## WORK REQUIRED
Your response should contain each line of the data that includes "tratado".

## SOURCE DATA
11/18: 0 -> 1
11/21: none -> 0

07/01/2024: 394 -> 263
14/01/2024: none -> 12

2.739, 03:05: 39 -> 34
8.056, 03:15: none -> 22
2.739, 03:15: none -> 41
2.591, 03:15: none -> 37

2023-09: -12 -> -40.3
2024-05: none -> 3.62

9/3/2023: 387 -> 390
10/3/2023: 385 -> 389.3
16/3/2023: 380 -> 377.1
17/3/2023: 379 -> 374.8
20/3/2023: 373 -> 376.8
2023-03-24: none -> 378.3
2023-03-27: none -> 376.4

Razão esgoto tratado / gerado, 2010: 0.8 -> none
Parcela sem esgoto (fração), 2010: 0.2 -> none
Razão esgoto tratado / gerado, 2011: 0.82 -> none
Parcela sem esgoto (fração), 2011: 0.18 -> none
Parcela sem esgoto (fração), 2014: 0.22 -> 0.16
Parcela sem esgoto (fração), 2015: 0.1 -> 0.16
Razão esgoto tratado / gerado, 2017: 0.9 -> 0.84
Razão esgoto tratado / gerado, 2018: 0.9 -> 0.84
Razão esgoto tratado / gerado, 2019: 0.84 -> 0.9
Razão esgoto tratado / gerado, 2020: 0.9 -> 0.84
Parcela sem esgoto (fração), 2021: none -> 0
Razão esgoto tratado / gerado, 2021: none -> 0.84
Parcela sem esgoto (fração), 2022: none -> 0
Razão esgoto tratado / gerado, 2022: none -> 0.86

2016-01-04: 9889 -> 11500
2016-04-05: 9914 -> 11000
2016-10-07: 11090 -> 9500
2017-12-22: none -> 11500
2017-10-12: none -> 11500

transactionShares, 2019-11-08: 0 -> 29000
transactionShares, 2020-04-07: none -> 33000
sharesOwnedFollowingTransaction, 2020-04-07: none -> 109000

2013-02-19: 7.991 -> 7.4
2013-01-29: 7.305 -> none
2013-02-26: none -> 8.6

## TASK RESPONSE
Razão esgoto tratado / gerado, 2010: 0.8 -> none
Razão esgoto tratado / gerado, 2011: 0.82 -> none
Razão esgoto tratado / gerado, 2017: 0.9 -> 0.84
Razão esgoto tratado / gerado, 2018: 0.9 -> 0.84
Razão esgoto tratado / gerado, 2019: 0.84 -> 0.9
Razão esgoto tratado / gerado, 2020: 0.9 -> 0.84
Razão esgoto tratado / gerado, 2021: none -> 0.84
Razão esgoto tratado / gerado, 2022: none -> 0.86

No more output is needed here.